Every year it becomes harder to summarize Louise Penny’s exceptional books. While How the Light Gets In may have represented a culmination of Chief Inspector Armand Gamache’s fight against good and evil, even in retirement in Three Pines, he continues to take part in the ongoing battle. And, Gamache, representing Everyman, stands as witness to the knowledge that we all have the potential for evil, the potential for good, and, in The Nature of the Beast, the awareness of our own cowardice in the face of evil.


It’s mid-September in Three Pines, when the weather is so beautiful it’s hard to imagine that anything evil can invade the small community. But, Gamache and his wife, Reine-Marie are present at the bistro when nine-year-old Laurent Lepage runs in, shouting he found a winged monster in the woods, bigger than a house. But, Laurent had warned the villagers before, of an alien invasion, of a fire at his house. The boy’s stories and hoaxes only grew more elaborate.

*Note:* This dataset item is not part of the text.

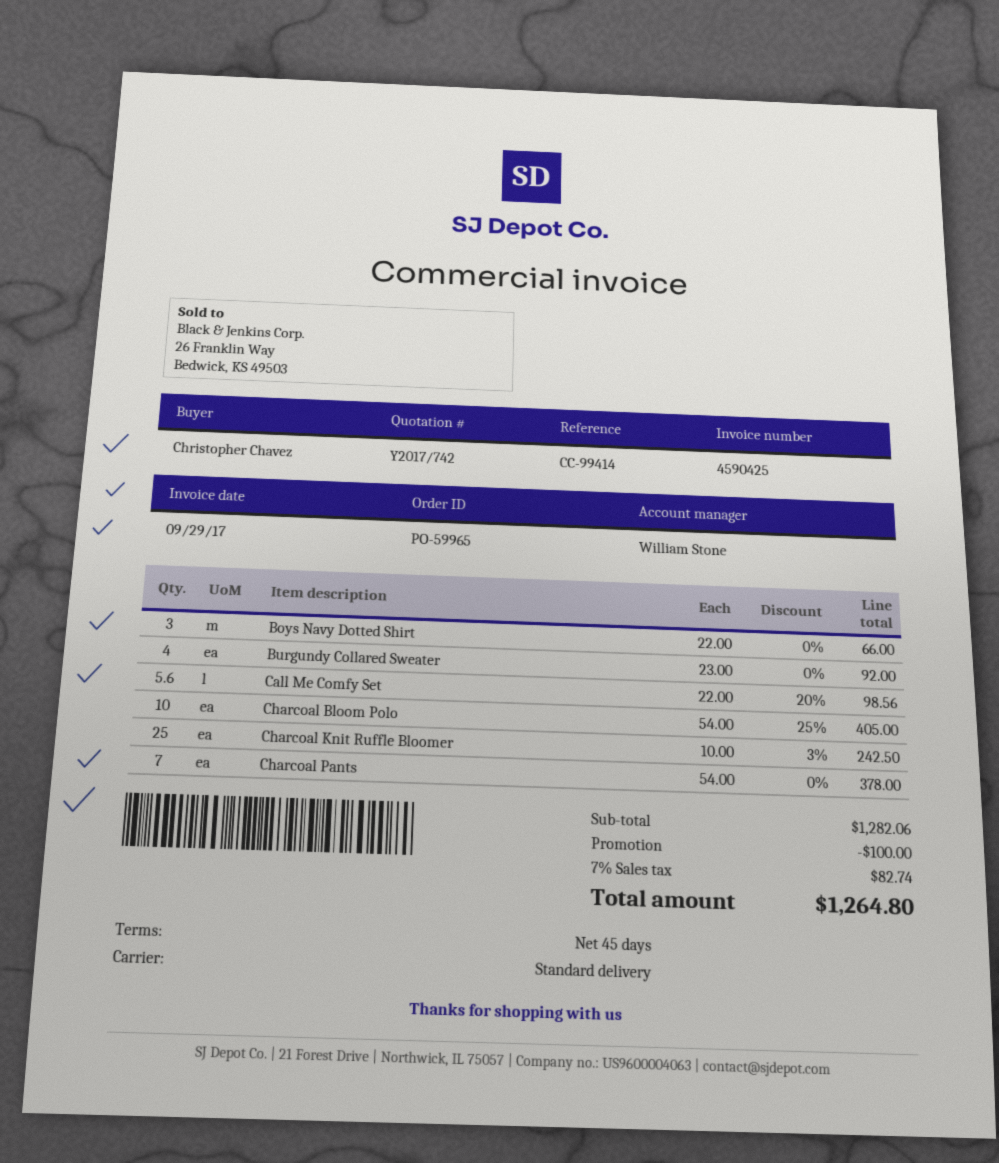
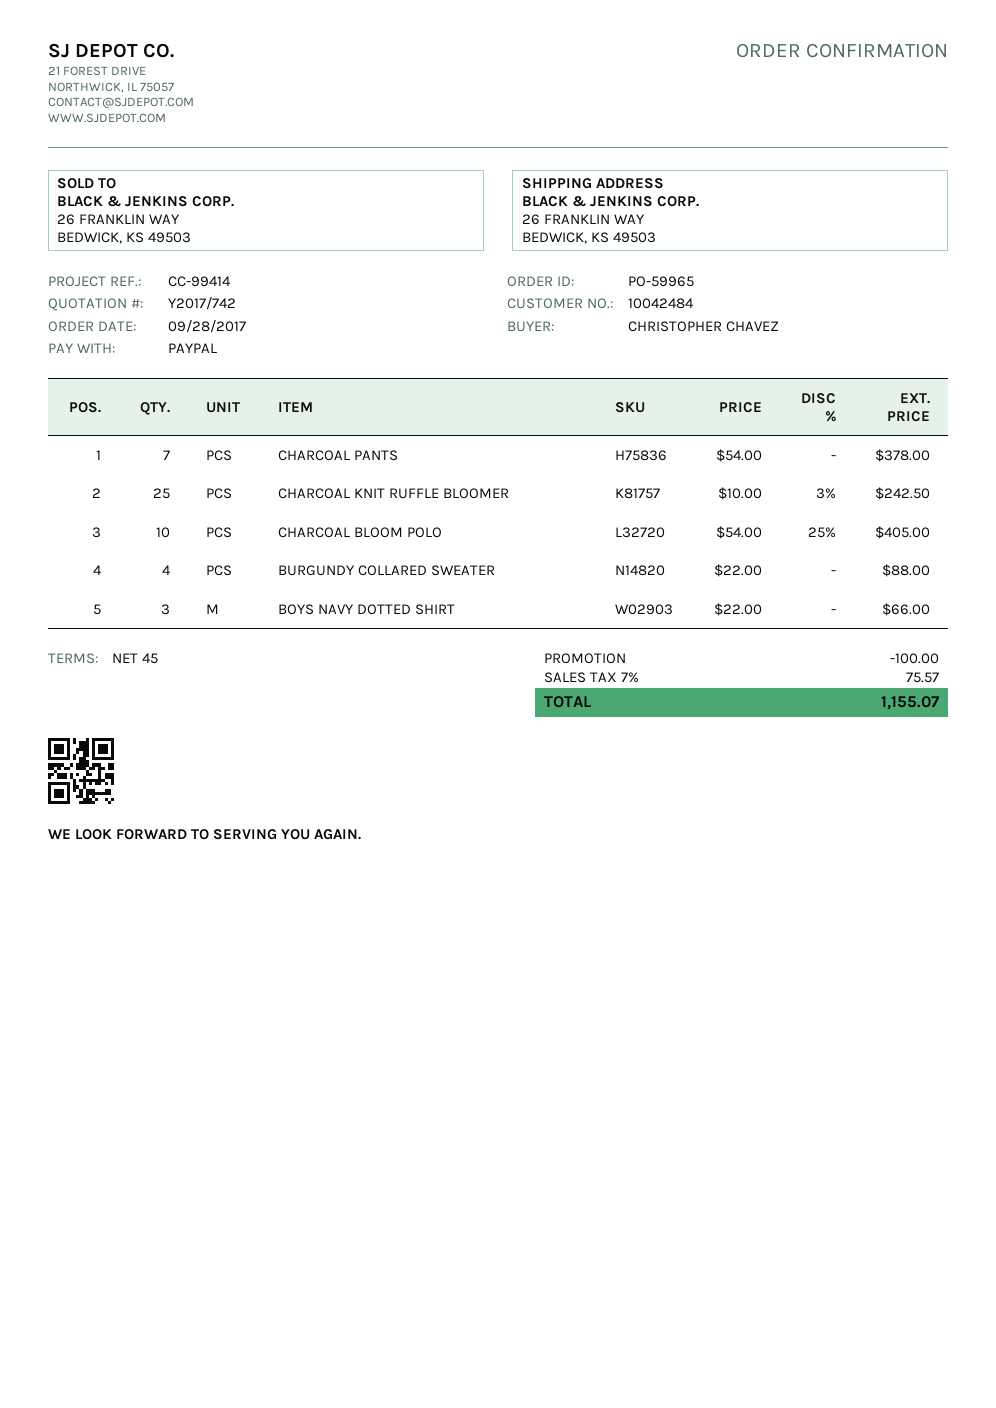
Burgundy Collared Sweater: 4 x 23.00 = 92.00 -> 4 x 22.00 = 88.00
Call Me Comfy Set: 5.6 x 22.00 - 20% = 98.56 -> none
tax: 7% = 82.74 -> 7% = 75.57
total: 1264.80 -> 1155.07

And, Gamache and Reine-Marie were in the bistro when Antoinette Lemaitre introduced the play she was directing at the local theater, a play called She Sat Down and Wept by an unknown playwright named John Fleming. It’s only Gamache that recognizes that John Fleming may not be unknown in Canada.


So, when nine-year-old Laurent Lepage goes missing, the search reveals that the darkness had reached Three Pines. Poet Ruth Zardo is one of the first to acknowledge that monsters still threaten the world. It’s a small circle of friends, acknowledging how the villagers are preparing pitchforks and torches, who call on Gamache. Bookstore owner, Myrna, sees it, and Clara calls. “Nature, she knew, abhorred a vacuum, and these people, faced with an information vacuum, had filled it with their fears. The line between fact and fiction, between real and imagined, was blurring. The tether holding people to civil behavior was fraying. They could see it, and hear it and feel it coming apart.”


And, Gamache and the police who once formed his homicide team step in to do battle again, in the face of terrible evil. Penny seamlessly weaves together the multiple storylines, with the kind of climax she’s known for, one that leaves the reader breathless. At the same time, she once again forces Armand Gamache to face his own fears and nightmares. His close friend, Therese Brunel, knows why Gamache retired early from the Sûreté de Québec. “He had finally staggered under the emotional burden. He’d had enough of corruption, of betrayal, of the back-stabbing and undermining and venal atmosphere. He’d had enough of death.” But, Armand Gamache is our Everyman, the one who steps up in the face of his own fears. He’s the man who knows that monsters exist, even in the Eastern Townships, even in Three Pines.


Louise Penny brings back characters from the past, introduces new ones, and leaves us with a new threat. As in all of her books, though, Gamache and his friends unite to face the shadows, the shadows of the past, and the shadows of threats. And, they use light and knowledge and literature to combat monsters, as people always have. Gamache is our Everyman in Louise Penny’s new masterpiece, The Nature of the Beast.


Louise Penny’s website is www.louisepenny.com, and she can be found on Facebook.


The Nature of the Beast by Louise Penny. Minotaur Books. 2015. ISBN 9781250022080 (hardcover), 376p.


*****
FTC Full Disclosure – The publisher sent me a copy of the book, hoping I would review it.